Сперва он был простым рабочим, но через полгода жизнь его изменилась куда более круто. Дмитрий Иванович случайно познакомился с молодой женщиной Жанной Стародубцевой, чьи глаза горели таким же ненасытным огнем, как и у всех строителей, но именно в этих глазах он почувствовал сердцем болезненную пустоту и потянулся к приезжей женщине. Она отнеслась к его неуклюжим знакам внимания благосклонно, хоть и была Голубятникову неровня, ибо работала в комсомольско-оперативном штабе строительства, и через некоторое время устроила приглянувшегося ей юношу на расплывчатую должность замзавсектором по оргвопросам. Отныне Голубятников и Жанна целыми днями ходили по стройке, пробирались через рытвины и завалы, взбирались на груды мусора и строительного материала, и Жанна сорванным, хриплым голосом рассказывала своему помощнику, что очень скоро пыльный провинциальный город станет индустриальным центром, Шаровградом-Ударным, их именами назовут улицы, а в огромных стеклянных колбах будут переливаться и отсвечивать всеми цветами радуги минеральные удобрения. Горели ее глаза, вздрагивало и волновалось худое гибкое тело, и в сердце Голубятникова таяла неизбывная нежность к ее походке, к поношенному комбинезону, к мятым шароварам с пузырями на коленях, жалость сродни той, что он испытывал в детстве к ободранным кошкам. Он привел ее в свою комнатку к неудовольствию супругов Митрофановых и долгим слезам Олечки Лузгиной. Лишь старуха Солдатова, оглядев избранницу своего простодушного соседа, в руках которой не было никакого добра, изрекла, что долго та здесь не задержится.
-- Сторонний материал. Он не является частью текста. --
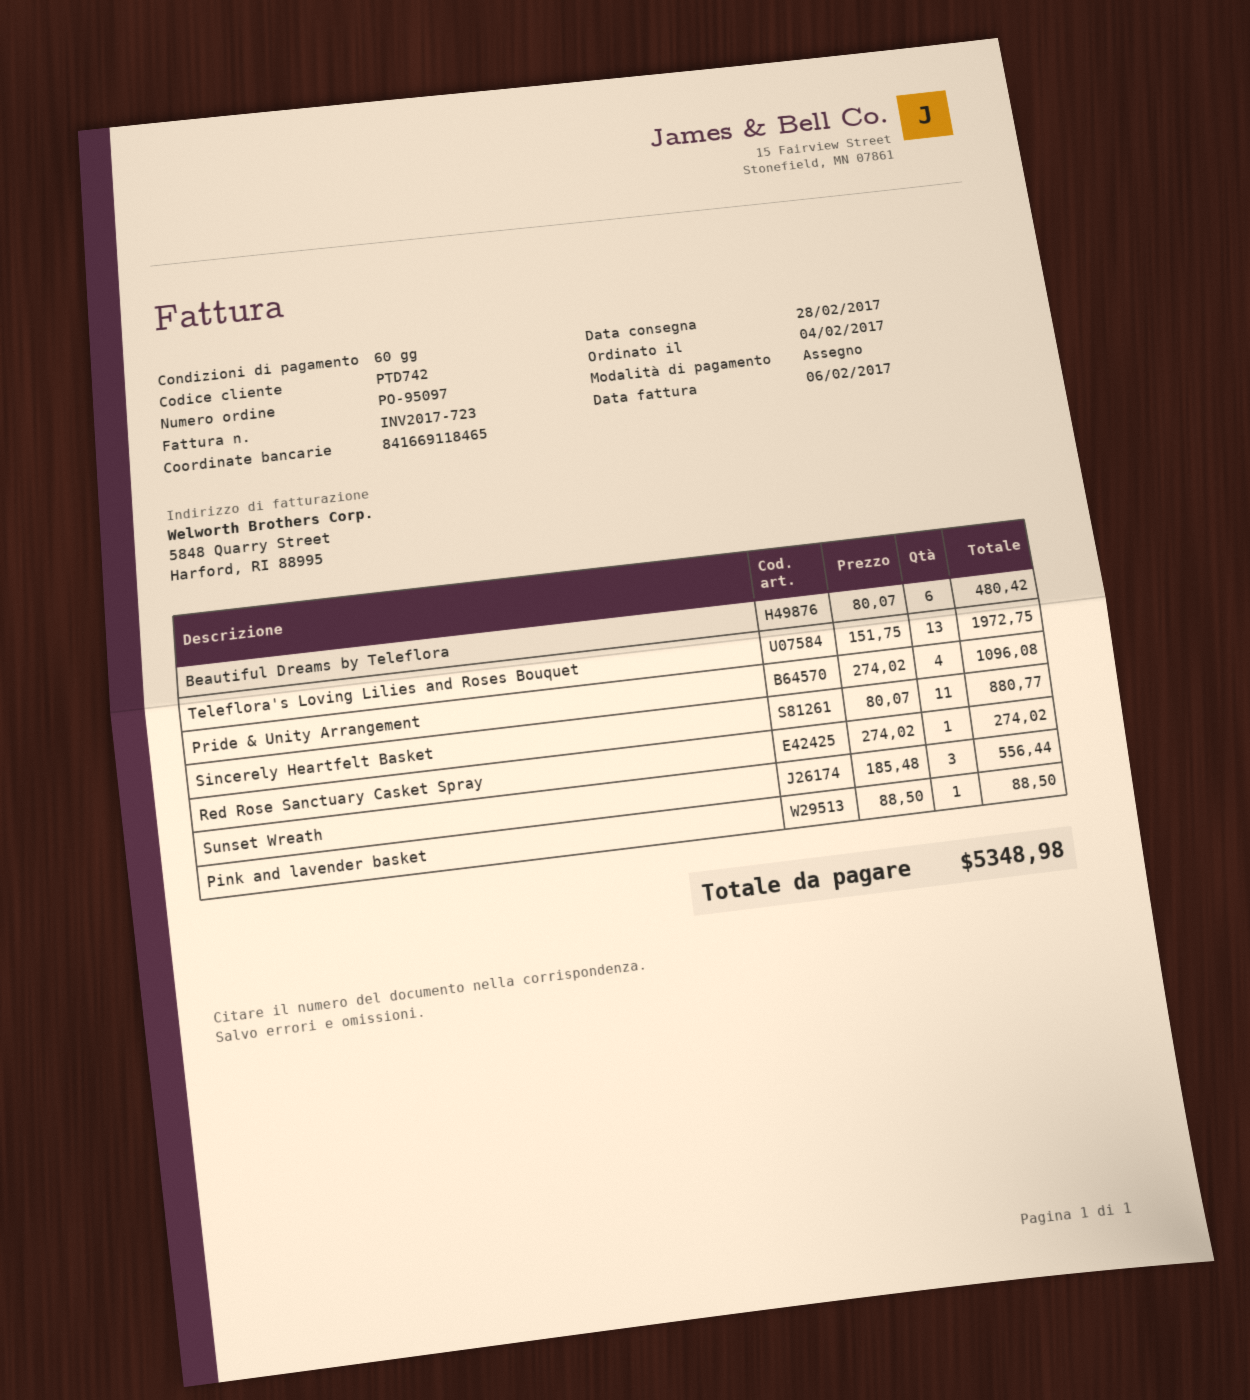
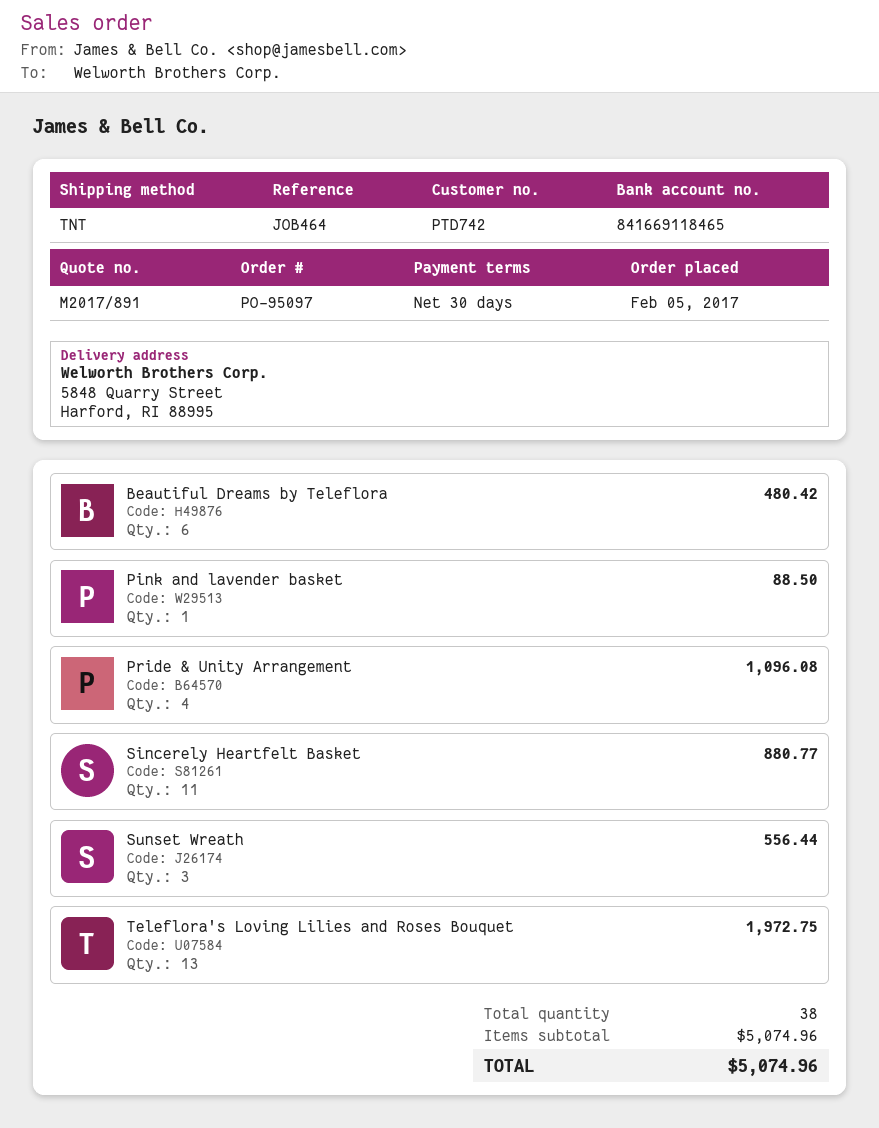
order date: 2017-02-04 -> 2017-02-05
payment terms: 60 days -> 30 days
Red Rose Sanctuary Casket Spray: 1 for 274.02 -> none
total: 5348.98 -> 5074.96

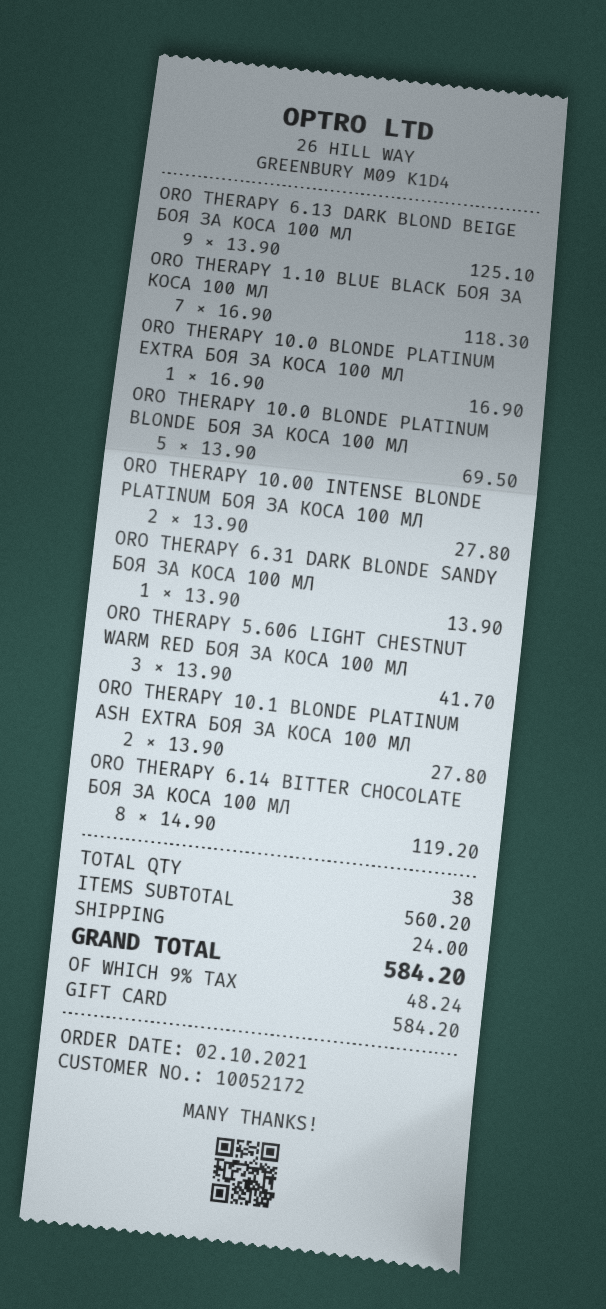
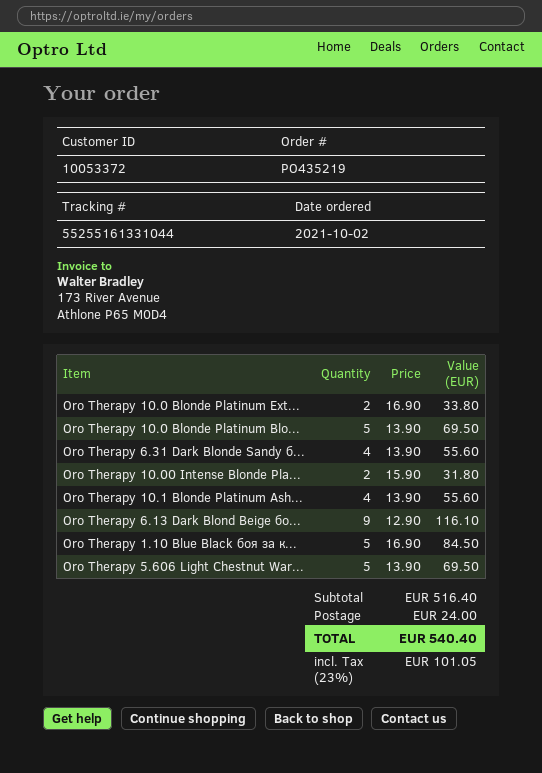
customer number: 10052172 -> 10053372
ORO THERAPY 6.13 DARK BLOND BEIGE БОЯ ЗА КОСА 100 МЛ: 9 x 13.90 = 125.10 -> 9 x 12.90 = 116.10
ORO THERAPY 1.10 BLUE BLACK БОЯ ЗА КОСА 100 МЛ: 7 x 16.90 = 118.30 -> 5 x 16.90 = 84.50
ORO THERAPY 10.0 BLONDE PLATINUM EXTRA БОЯ ЗА КОСА 100 МЛ: 1 x 16.90 = 16.90 -> 2 x 16.90 = 33.80
ORO THERAPY 10.00 INTENSE BLONDE PLATINUM БОЯ ЗА КОСА 100 МЛ: 2 x 13.90 = 27.80 -> 2 x 15.90 = 31.80
ORO THERAPY 6.31 DARK BLONDE SANDY БОЯ ЗА КОСА 100 МЛ: 1 x 13.90 = 13.90 -> 4 x 13.90 = 55.60
ORO THERAPY 5.606 LIGHT CHESTNUT WARM RED БОЯ ЗА КОСА 100 МЛ: 3 x 13.90 = 41.70 -> 5 x 13.90 = 69.50
ORO THERAPY 10.1 BLONDE PLATINUM ASH EXTRA БОЯ ЗА КОСА 100 МЛ: 2 x 13.90 = 27.80 -> 4 x 13.90 = 55.60
ORO THERAPY 6.14 BITTER CHOCOLATE БОЯ ЗА КОСА 100 МЛ: 8 x 14.90 = 119.20 -> none
subtotal: 560.20 -> 516.40
tax: 9% = 48.24 -> 23% = 101.05
total: 584.20 -> 540.40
– Да уж подольше вашего! – не слишком вежливо ответила Жанна, имея в виду преклонный возраст бывшей монахини.
– Я, милочка, вас всех переживу, – отчего-то кротко, со вздохом ответила Солдатова и, перекрестив молодую чету, скрылась в пропахшей лампадным маслом комнате.
Однако домашней жизнь молодоженов назвать никак было нельзя. До полуночи штабисты сидели в вагончике, срывали глотки и спорили о том, как назвать новые улицы, когда отменят деньги, как помочь борющемуся Алжиру, как строить новые города на Венере, сколько лет будет жить человек при коммунизме и станет ли он бессмертным, научатся ли люди летать без летательных аппаратов и в каком году победит пролетариат Америки. Потом, всласть наговорившись, срывались и шли смотреть на продутую леденящими степными ветрами ночь, где рос красавец завод.
– Боже мой, как нам будут завидовать наши дети, которые ничего этого не застанут, – зачарованно говорила Жанна, прижимаясь к мужу.